The three men will form a temporary “military junta” to continue the dictatorship. However, since none of the three has the personal authority of Vladimir Putin, the report also points out the possibility that “Sergei Sobyanin, the mayor of Moscow, will take his place” as the ostensible ruler.

 

As for Sobyanin, another journalist also mentioned him on the Carnegie Endowment for International Peace website as one of the leading candidates, along with Russian Prime Minister Mikhail Mishustin. He is a reporter for Meduza, an independent news site based in Riga, Latvia, that specializes in Russian opposition to the war.

 

We will be keeping a close eye on Medusa in the future.

 

There is another possibility.
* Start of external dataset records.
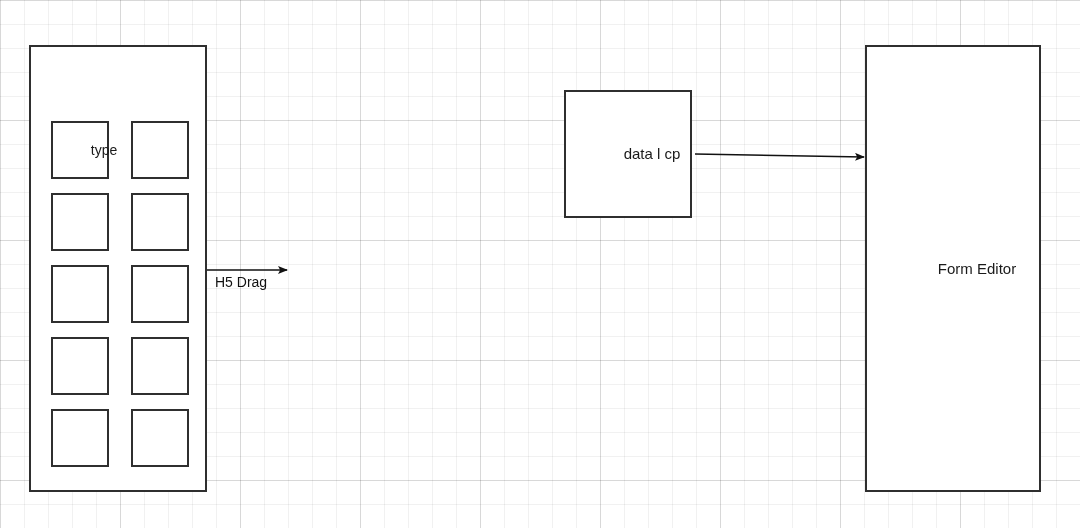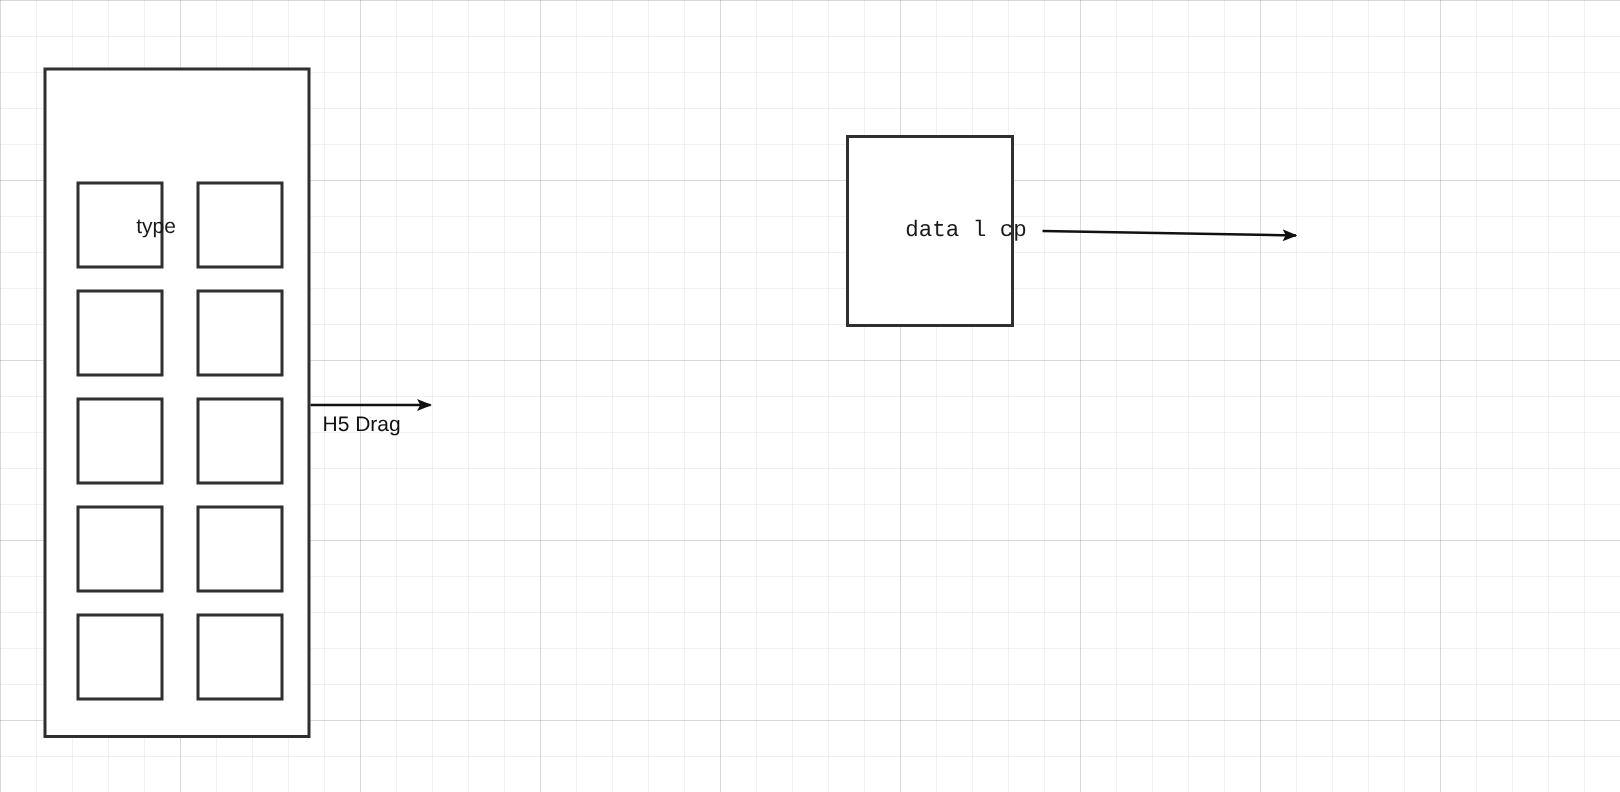--- a/index.html
+++ b/index.html
@@ -90,23 +90,22 @@
     top: 45px;
     width: 507px;
     height: 447px;
   }
   #canvas-box .shape-label { font-size: 15px; }
 
   
   #datacp-box {
     left: 564px;
     top: 90px;
-    width: 112px;
+    width: 128px;
     height: 128px;
-    font-family: Liberation Mono, monospace;
   }
 
   
   #form-editor-box {
     left: 865px;
     top: 45px;
     width: 176px;
     height: 447px;
   }
 
@@ -175,20 +174,23 @@
     <div class="palette-tile" style="left:100px; top:362px;">
       <span class="shape-label"></span>
     </div>
   </div>
 
 
   <div class="shape" id="datacp-box">
     <span class="shape-label">data l cp</span>
   </div>
 
+  <div class="shape" id="form-editor-box">
+    <span class="shape-label">Form Editor</span>
+  </div>
 
   <svg id="connectors" viewBox="0 0 1080 528">
     <defs>
       <marker id="arrowhead" markerWidth="10" markerHeight="8" refX="9" refY="4" orient="auto" markerUnits="userSpaceOnUse">
         <path d="M0,0 L10,4 L0,8 L2.2,4 Z" fill="#111111"></path>
       </marker>
     </defs>
 
     <line x1="207" y1="270" x2="287" y2="270" stroke="#111111" stroke-width="1.6" marker-end="url(#arrowhead)"></line>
In an article titled “Europe Is Trying Hard to Figure Out What Happens Next to Russia,” Foreign Policy mentioned the name of Evgeny Prigozhin, the owner of a new Russian conglomerate and also known as “Putin’s Chef.

 

Prigozhin is notable because he recently admitted to being the founder of the Wagner Group, a Russian private military company fighting in Ukraine. Foreign Policy wrote, “Wagner is proving to be the only fighting force now on the battlefield. He will use it politically,” it noted.

 

If there is a political upheaval in Russia, not only political gamesmanship, but ultimately, military power could become a factor. Needless to say, having an elite force on its own that can be moved at the tip of a finger would be a formidable weapon. An army is a force.

 

We do not know, of course, what will actually happen. But it is now certain that the objective situation has begun to change “after Putin’s ouster.